QSAC has been making headlines over the past year, not only because of the labor battle, but also because of questions about the quality of care the non-profit organization is offering. An investigation by the state’s Office of Mental Retardation and Developmental Disabilities concluded last month that two of QSAC’s residential programs and one of its day programs were deficient.
Jason Corley, 36, of Jamaica, has worked at QSAC for 21 years, having started at the organization when he was still in high school. During the year-long campaign to form a union, he described an atmosphere at QSAC in which he alleged harassment from management, including the firing of two employees.
He expressed solidarity with all workers who are campaigning to form a union, especially those in the social-services field. He urged them to “stand and fight for better working conditions.
“We thought, we fought and we are victorious,” he said. “During the course of a one-year battle, we realized that the more we resist, the more we gain respect.”
CSEA had argued that QSAC management was unfairly blocking its employees from voting on whether to form a union. The discord included accusations of harassment and intimidation from both sides.
However, an agreement was reached in December between the two sides that allowed for a card-check procedure, enabling QSAC employees the chance to decide whether they wanted to be represented by CSEA. A third party was called in to verify whether a majority of employees signed a petition favoring union representation.
One of the stipulations of the agreement was that if the petition failed, the organizing efforts would be called off.
City Councilman Hiram Monserrate, the father of an autistic child, praised the efforts of QCARE workers.
“Despite the many obstacles in their path, QSAC’s hard-working staff is determined to secure a positive working environment for their co-workers and the high quality care QSAC’s clients deserve,” he said. “I look forward to continuing work with the QSAC community, including employees, clients and management, to ensure a better, brighter future for everyone involved.”
Assemblyman Michael Gianaris, of Astoria, who helped broker the agreement between CSEA and QSAC, is happy that a resolution has been met.
“I am hopeful that this cooperative spirit will continue with management and employees working together to provide the best possible assistance to those served by QSAC,” he said.
Father N.J. L’Heureux, president of the Queens Federation of Churches, believed it was important for the religious sector to get involved in the dispute in order to assure both that workers’ rights are being met, and that the clients are receiving the best possible services from the organization.

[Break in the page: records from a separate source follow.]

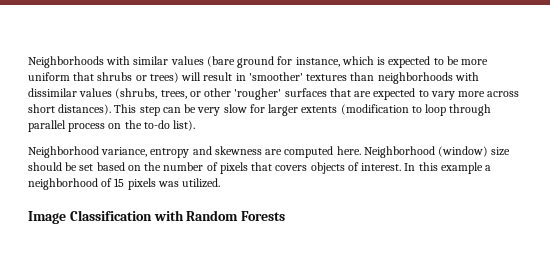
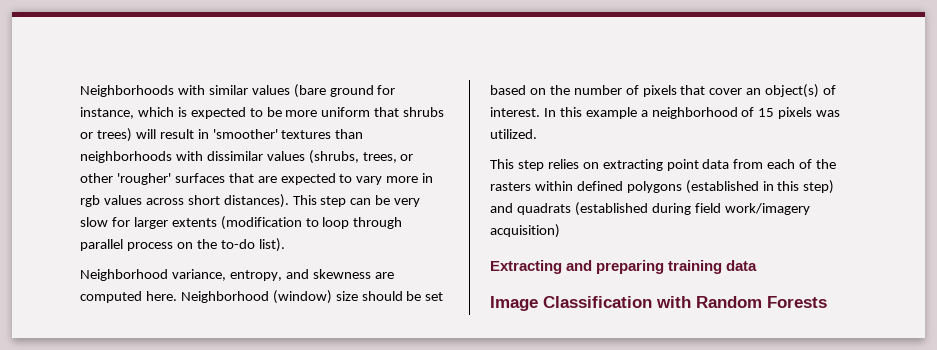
- Neighborhoods with similar values (bare ground for instance, which is expected to be more uniform that shrubs or trees) will result in 'smoother' textures than neighborhoods with dissimilar values (shrubs, trees, or other 'rougher' surfaces that are expected to vary more across short distances).
+ Neighborhoods with similar values (bare ground for instance, which is expected to be more uniform that shrubs or trees) will result in 'smoother' textures than neighborhoods with dissimilar values (shrubs, trees, or other 'rougher' surfaces that are expected to vary more in rgb values across short distances).
- Neighborhood variance, entropy and skewness are computed here.
+ Neighborhood variance, entropy, and skewness are computed here.
- Neighborhood (window) size should be set based on the number of pixels that covers objects of interest.
+ Neighborhood (window) size should be set based on the number of pixels that cover an object(s) of interest.
+ This step relies on extracting point data from each of the rasters within defined polygons (established in this step) and quadrats (established during field work/imagery acquisition)
+ Extracting and preparing training data

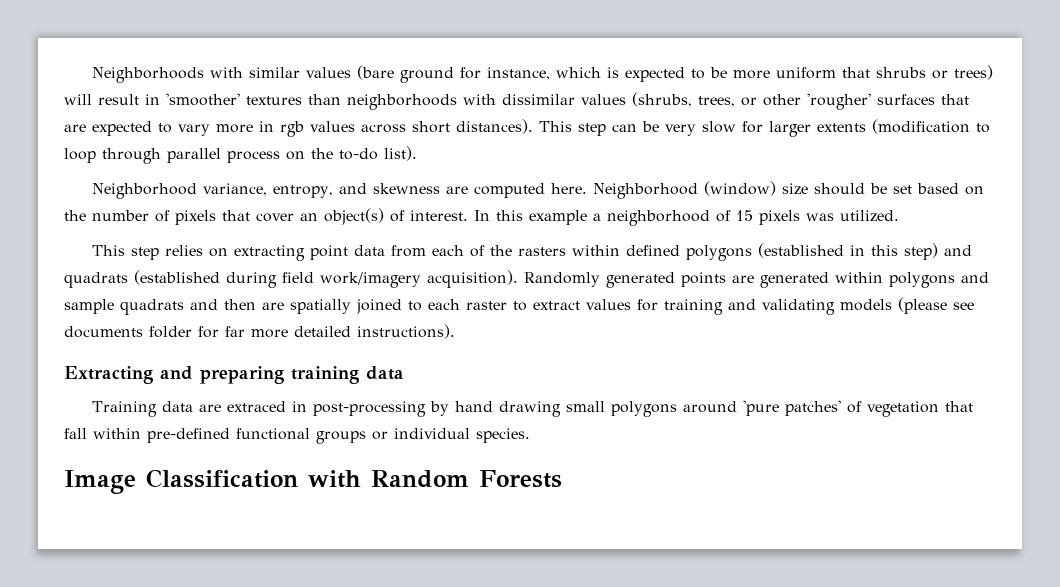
- This step relies on extracting point data from each of the rasters within defined polygons (established in this step) and quadrats (established during field work/imagery acquisition)
+ This step relies on extracting point data from each of the rasters within defined polygons (established in this step) and quadrats (established during field work/imagery acquisition). Randomly generated points are generated within polygons and sample quadrats and then are spatially joined to each raster to extract values for training and validating models (please see documents folder for far more detailed instructions).
+ Training data are extraced in post-processing by hand drawing small polygons around 'pure patches' of vegetation that fall within pre-defined functional groups or individual species.

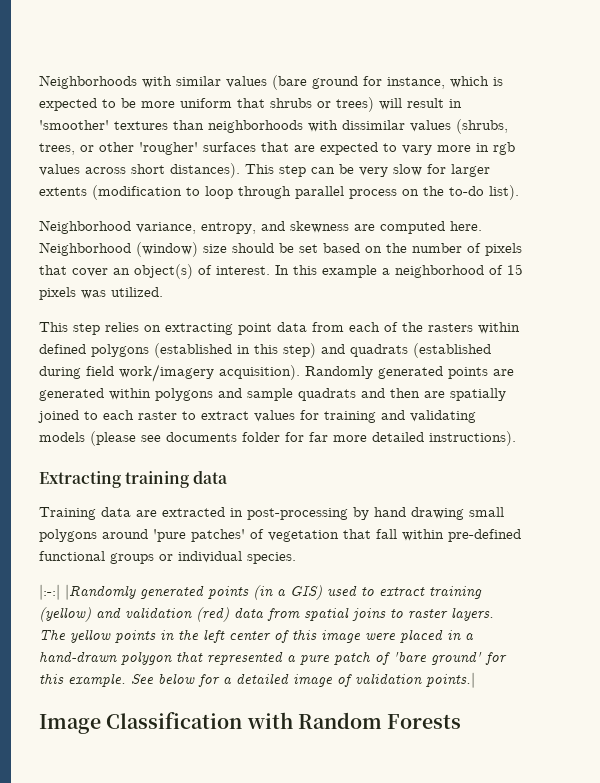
- Extracting and preparing training data
+ Extracting training data
- Training data are extraced in post-processing by hand drawing small polygons around 'pure patches' of vegetation that fall within pre-defined functional groups or individual species.
+ Training data are extracted in post-processing by hand drawing small polygons around 'pure patches' of vegetation that fall within pre-defined functional groups or individual species.
+ |:-:| |Randomly generated points (in a GIS) used to extract training (yellow) and validation (red) data from spatial joins to raster layers. The yellow points in the left center of this image were placed in a hand-drawn polygon that represented a pure patch of 'bare ground' for this example. See below for a detailed image of validation points.|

“This victory today will ensure that workers will be able to provide better care and better lives for these brothers and sisters of ours,” he said. “More importantly, it will benefit the people whose lives are entrusted with you.”
Gary Maffei, executive director of QSAC, said that the organization is taking steps to ensure a successful collective bargaining process with CSEA, including having parents of children at QSAC involved directly with the negotiating team.
“To ensure negotiations don’t in any way interrupt the award-winning quality care we provide to our consumers, every step forward will include consultations with parents who are on our board of directors and who have children in our programs,” Maffei said in a statement.
He also urged the parties involved in the negotiations to refrain from bringing issues to the media, or to begin “public rhetoric” which could hinder the bargaining process.
“For negotiations to be most productive, public commentary on how negotiations are proceeding, or about differences that may emerge between the parties, and assigning blame, are best resolved within the negotiating sessions among negotiators, not in the public arena,” he said.
Parents on the board of directors will also form a subcommittee of other parents in order to formulate positions and policies.